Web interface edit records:
----
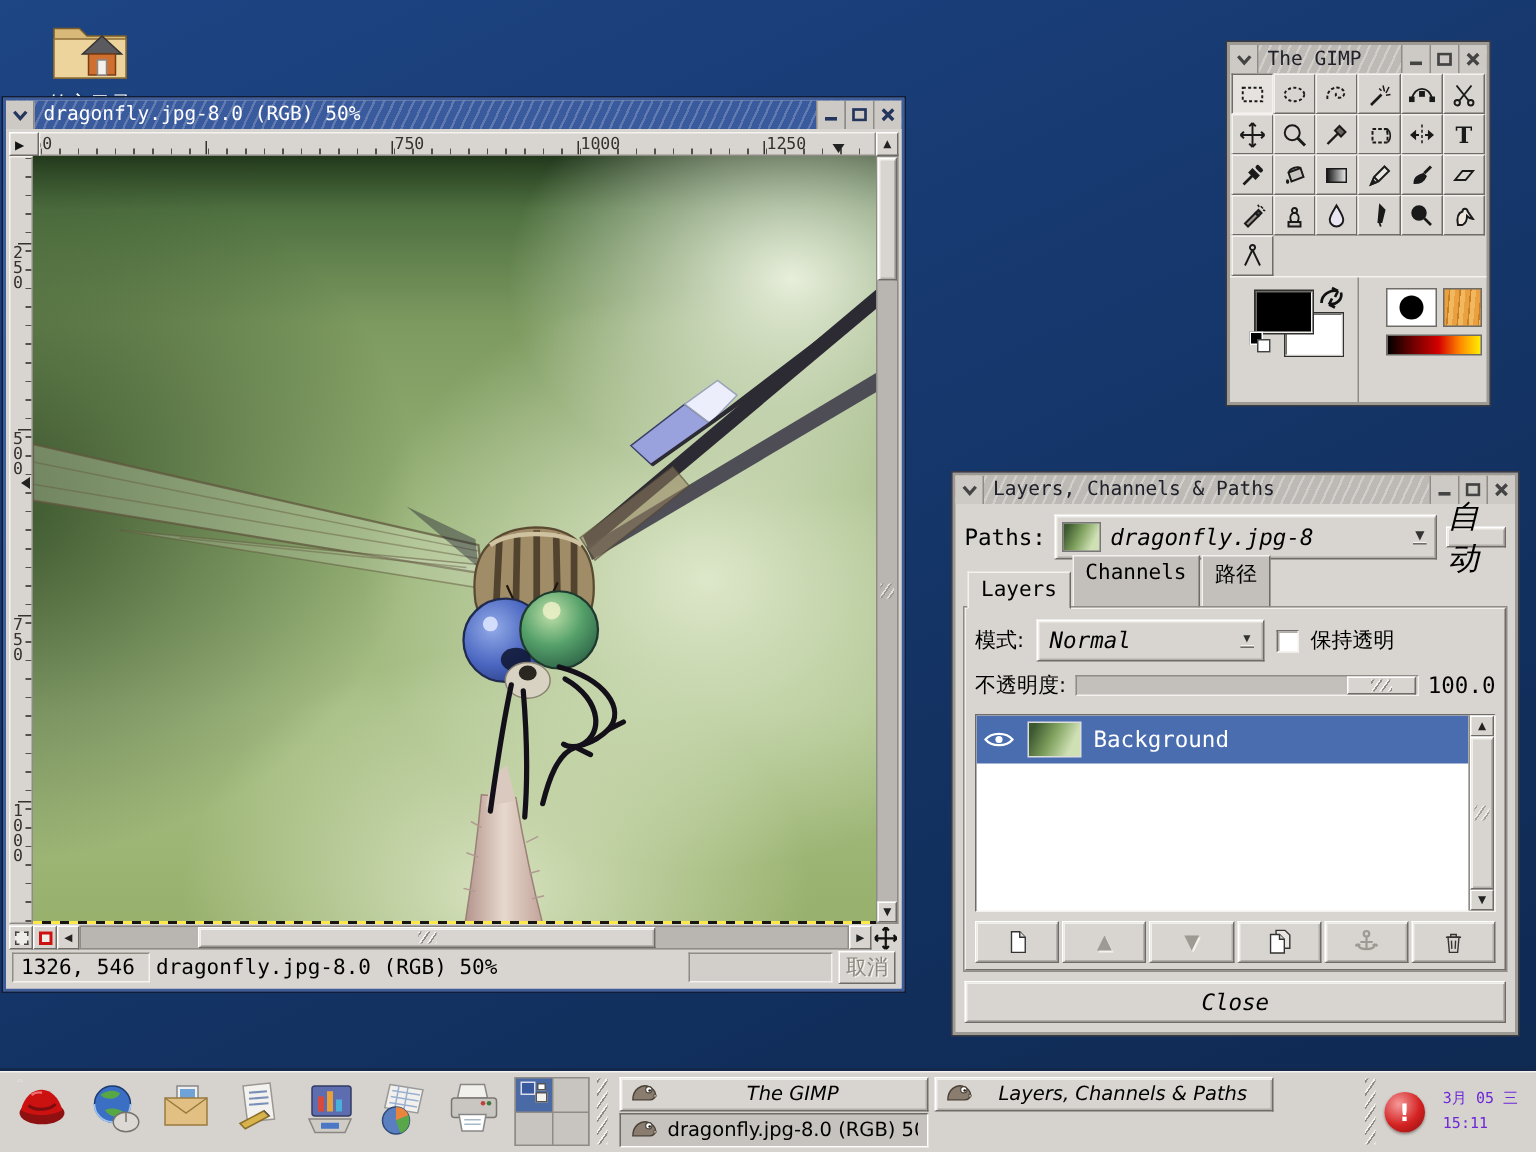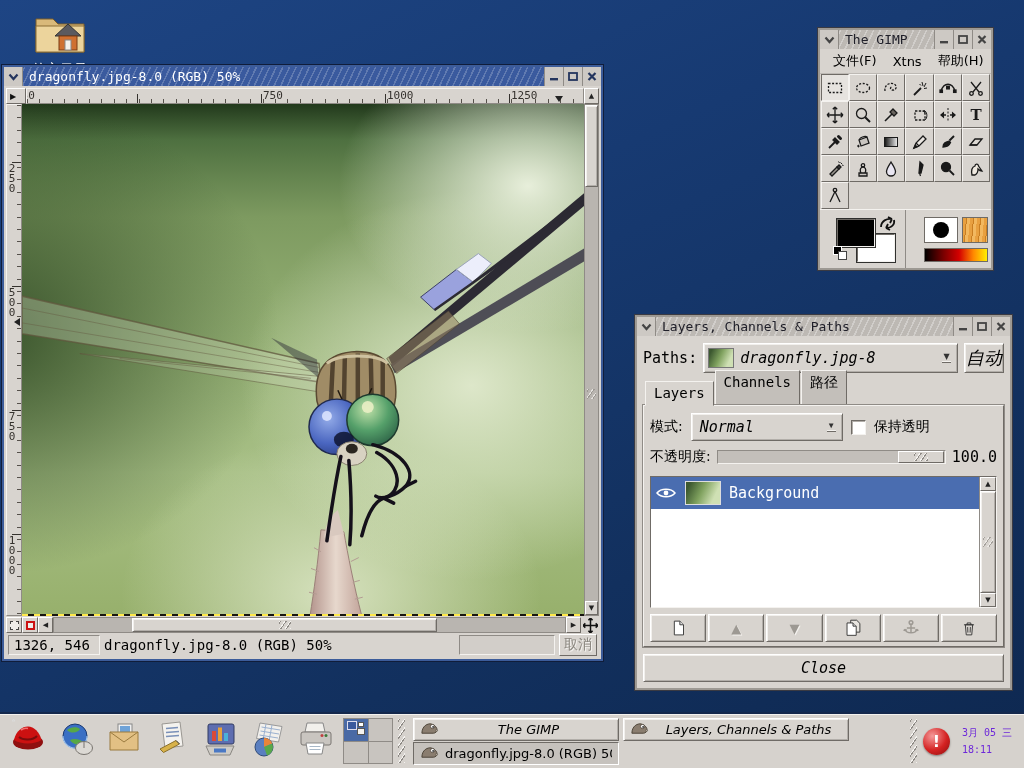--- a/index.html
+++ b/index.html
@@ -105,21 +105,21 @@
   #layers { left:635px; top:315px; width:377px; height:375px; z-index:20; display:flex; flex-direction:column; }
   .ld-body { flex:1; padding:4px 6px 6px 6px; display:flex; flex-direction:column; font-size:14px; }
   .ld-imgrow { display:flex; align-items:center; gap:6px; margin-top:3px; }
   .ld-label { font-family:"DejaVu Sans Mono", monospace; font-size:15px; }
   .combo { height:30px; display:flex; align-items:center; gap:6px; padding:2px 4px; }
   .combo .thumb { width:26px; height:20px; border:1px solid #777; background:linear-gradient(115deg,#3c5830 10%, #7fa15e 45%, #cfe0b4 80%); }
   .combo .ctext { flex:1; font-family:"DejaVu Sans Mono", monospace; font-size:15px; white-space:nowrap; overflow:hidden; }
   .drop-ind { width:13px; display:flex; flex-direction:column; align-items:center; gap:1px; color:#333; }
   .drop-ind .tri { font-size:8px; line-height:6px; }
   .drop-ind .bar { width:9px; height:2px; background:#b5b1ac; border-bottom:1px solid #6f6b66; border-top:1px solid #f4f2ef; }
-  .auto-btn { width:40px; height:30px; display:flex; align-items:center; justify-content:center; font-size:18px; }
+  .auto-btn { width:40px; height:14px; display:flex; align-items:center; justify-content:center; font-size:21px; }
   .tabs { display:flex; margin-top:8px; padding-left:2px; height:25px; }
   .tab { padding:3px 8px 2px 8px; font-family:"DejaVu Sans Mono", monospace; font-size:14px; border:1px solid; border-color:#f4f2ef #6f6b66 transparent #f4f2ef; background:#c3bfba; margin-right:1px; align-self:flex-end; height:36px; }
   .tab.active { background:#d8d4cf; height:25px; position:relative; z-index:2; }
   .page-frame { flex:1; border:1px solid; border-color:#f4f2ef #6f6b66 #6f6b66 #f4f2ef; outline:1px solid #8f8b86; margin-top:-1px; padding:6px 6px 4px 6px; display:flex; flex-direction:column; background:#d8d4cf; }
   .mode-row { display:flex; align-items:center; gap:8px; height:30px; }
   .mode-combo { width:152px; height:28px; display:flex; align-items:center; padding:2px 4px 2px 8px; font-family:"DejaVu Sans Mono", monospace; font-size:15px; }
   .mode-combo .ctext { flex:1; }
   .chk { width:15px; height:15px; background:#fff; border:1px solid; border-color:#6f6b66 #f4f2ef #f4f2ef #6f6b66; box-shadow:inset 1px 1px 0 #b2aea9; }
   .opacity-row { display:flex; align-items:center; gap:6px; height:26px; margin-top:2px; }
   .slider { flex:1; height:14px; position:relative; background:#c3bfba; border:1px solid; border-color:#8f8b86 #f4f2ef #f4f2ef #8f8b86; }
@@ -341,25 +341,20 @@
         <svg width="10" height="9" viewBox="0 0 10 9">
           <rect x="1" y="1" width="8" height="7" fill="none" stroke="#444" stroke-width="1.8"></rect>
         </svg>
       </div>
     <div class="tb-btn right">
         <svg width="10" height="9" viewBox="0 0 10 9">
           <path d="M1.5 1 L8.5 8 M8.5 1 L1.5 8" stroke="#444" stroke-width="2.2"></path>
         </svg>
       </div>
   </div>
-  <div class="menubar" id="toolbox-menus">
-      <div class="menu-item">文件(F)</div>
-      <div class="menu-item">Xtns</div>
-      <div class="menu-item">帮助(H)</div>
-    </div>
   <div id="tool-grid">
       <div class="tool active">
         <span>
           <svg width="20" height="20" viewBox="0 0 20 20" fill="none" stroke="#1a1a1a" stroke-width="1.3">
             <rect x="3.5" y="5.5" width="13" height="9" stroke-dasharray="2 1.6"></rect>
           </svg>
         </span>
       </div>
       <div class="tool">
         <span>
@@ -818,16 +813,16 @@
             <path d="M16.8 8.6 C19 8.6 19 10.8 16.8 10.8 Z" fill="#d8d0c4" stroke="#4a4136" stroke-width="0.6"></path>
           </svg></span>
         <span class="t-lbl">dragonfly.jpg-8.0 (RGB) 50%</span>
       </div>
     </div>
   <div class="tb-right">
     <div class="grip" style="height:44px"></div>
     <div class="alert-icon">!</div>
     <div class="clock">
       <div>3月 05 三</div>
-      <div>18:11</div>
+      <div>15:11</div>
     </div>
   </div>
 </div>
 
 </body></html>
----
» Brief: Please find each line in the records above that holds the word "active", and copy it.

» Your solution:
   .tab.active { background:#d8d4cf; height:25px; position:relative; z-index:2; }
       <div class="tool active">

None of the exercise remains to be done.